Theresa ergriff ihren Roman, der neben dem Sofa auf dem kleinen runden Beistelltisch darauf wartete, von ihr gelesen zu werden, legte die Füße hoch und widmete sich der heiteren Liebesgeschichte. Genauer, sie versuchte zu lesen. Doch nach einer Weile legte sie das Buch auf ihre Knie. Das, was ihr in letzter Zeit allerdings ein wenig Sorgen bereitete, war Alice. Wenn sie sich nicht ganz und gar täuschte, und sie täuschte sich selten, was ihre Familie anbelangte, dann ging es Alice schon seit geraumer Zeit nicht gut. Und dieser Zustand wurde nicht besser seit ungefähr drei Monaten. Darauf deuteten auch ihre häufigen Spaziergänge hin, die sie stets allein machte, was früher nie vorgekommen war. Es schien, als wäre da eine unglückliche Liebe im Spiel. Eine unglückliche Liebe war immer schlimm, aber dass Alice darunter litt, zerriss Theresa das Herz.

Alice war die Sensiblere der beiden Schwestern, in der sich jedoch eine mentale Stärke verbarg, die Theresa erst später erkannt hatte. Bereits äußerlich unterschieden sie sich stark und niemand, der sie nicht kannte, vermutete, dass sie Schwestern waren. Die schwarzen, schulterlangen Locken unterstrichen das helle Grau von Alices Augen. Mit ihrem vollen Mund im ovalen Gesicht, ihrer hellen Haut, die kaum einen Sonnenstrahl vertrug, und ihrer weiblichen Figur war sie genau das Gegenteil von Kathi, einer hoch gewachsenen Frau, deren schlanke Figur an Magerkeit grenzte, und die dennoch Kraft für zwei hatte. Theresa wusste nicht, wann Kathi je eine Erkältung gehabt hatte, wohingegen Alice regelmäßig darunter zu leiden hatte. Die scheinbar zerbrechliche Statur Kathis verbarg, wie viel Kraft sich dahinter befand.

Alices Hände waren weich, rund und schmeichelnd; sie zogen unweigerlich Kinder, Katzen und Hunde an, um sich von diesen Händen streicheln zu lassen.

Kathis Hände hingegen schrien nach Creme, ebenso wie ihre ganze Haut, und so verwendete sie keinen geringen Teil ihres Geldes für den Kauf der teuersten Kosmetika, während Alice sich mit Allzweckcreme begnügte.

Wenn Alice traurig war, stand es ihr ins Gesicht geschrieben.

Wenn Kathi traurig war, wurden ihre Lippen schmal, sie fluchte wie ein Stallknecht und schmiss die Türen zu.
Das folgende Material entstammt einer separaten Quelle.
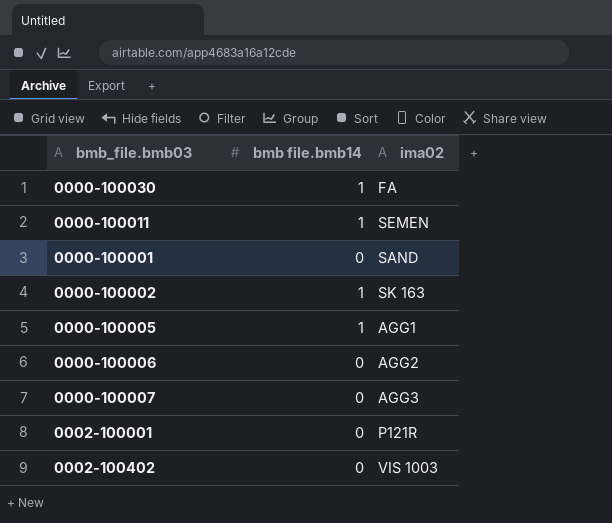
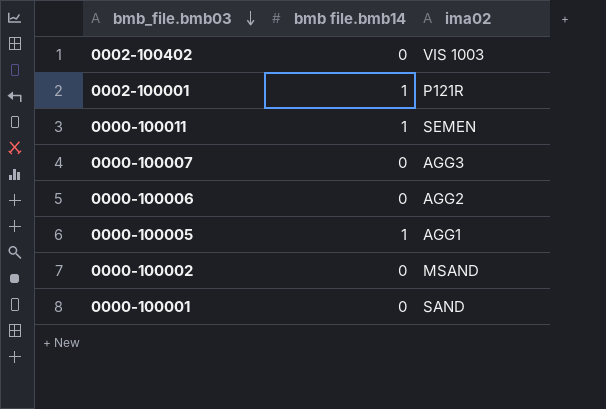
row order: none -> bmb_file.bmb03 descending
row 0000-100030: 1 | FA -> none
0002-100001 | bmb file.bmb14: 0 -> 1
0000-100002 | bmb file.bmb14: 1 -> 0
0000-100002 | ima02: SK 163 -> MSAND

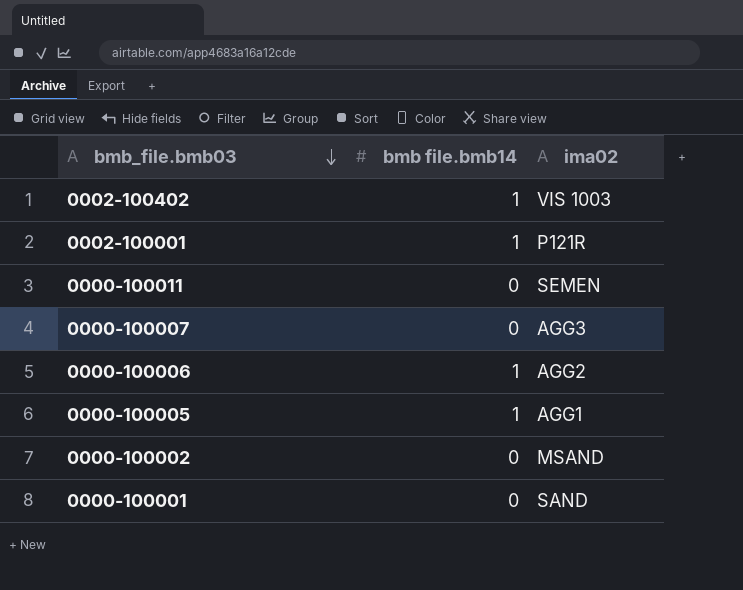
0002-100402 | bmb file.bmb14: 0 -> 1
0000-100011 | bmb file.bmb14: 1 -> 0
0000-100006 | bmb file.bmb14: 0 -> 1

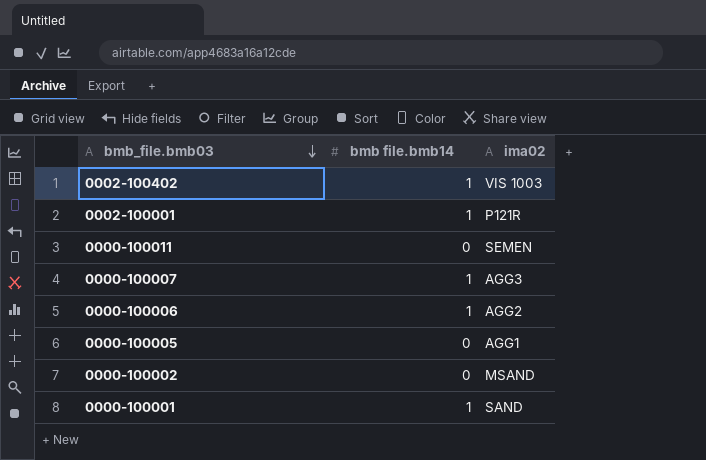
0000-100007 | bmb file.bmb14: 0 -> 1
0000-100005 | bmb file.bmb14: 1 -> 0
0000-100001 | bmb file.bmb14: 0 -> 1

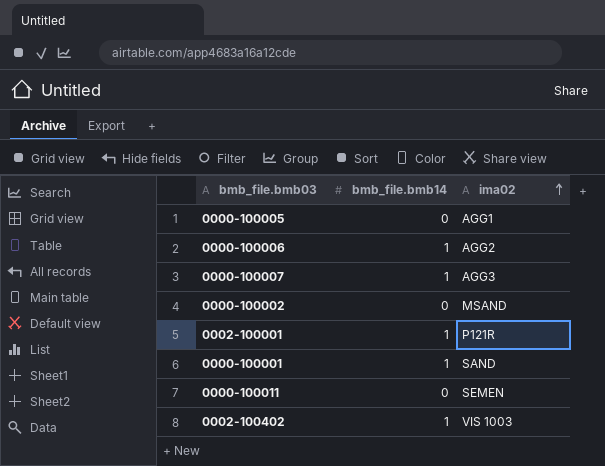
row order: bmb_file.bmb03 descending -> ima02 ascending
column name: bmb file.bmb14 -> bmb_file.bmb14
In ihren Augen stand aber kein solcher Schmerz wie bei Alice. Kathis braune Augen sprühten Funken, die jeden Holzklotz zum Brennen gebracht hätten. Und natürlich flossen bei ihr keine Tränen – jedenfalls nicht vor anderen Menschen. Sie verbarg sie sogar vor ihrer Mutter.

Alice hingegen war nah am Wasser gebaut.

Schön waren sie beide.

Theresas Sorgen – wenn sie denn am Horizont auftauchten – hatten stets mehr Alice gegolten als ihrer stolzen, starken Kathi. Aber das war natürlich ihr ureigenstes Geheimnis, das sie sorgfältig vor den anderen verbarg. Nur Bruno hatte sie durchschaut. Ihm konnte sie wirklich gar nichts verheimlichen, dachte sie seufzend, wenn auch mit einem Lächeln. Ihr lieber Bruno kannte sie halt durch und durch.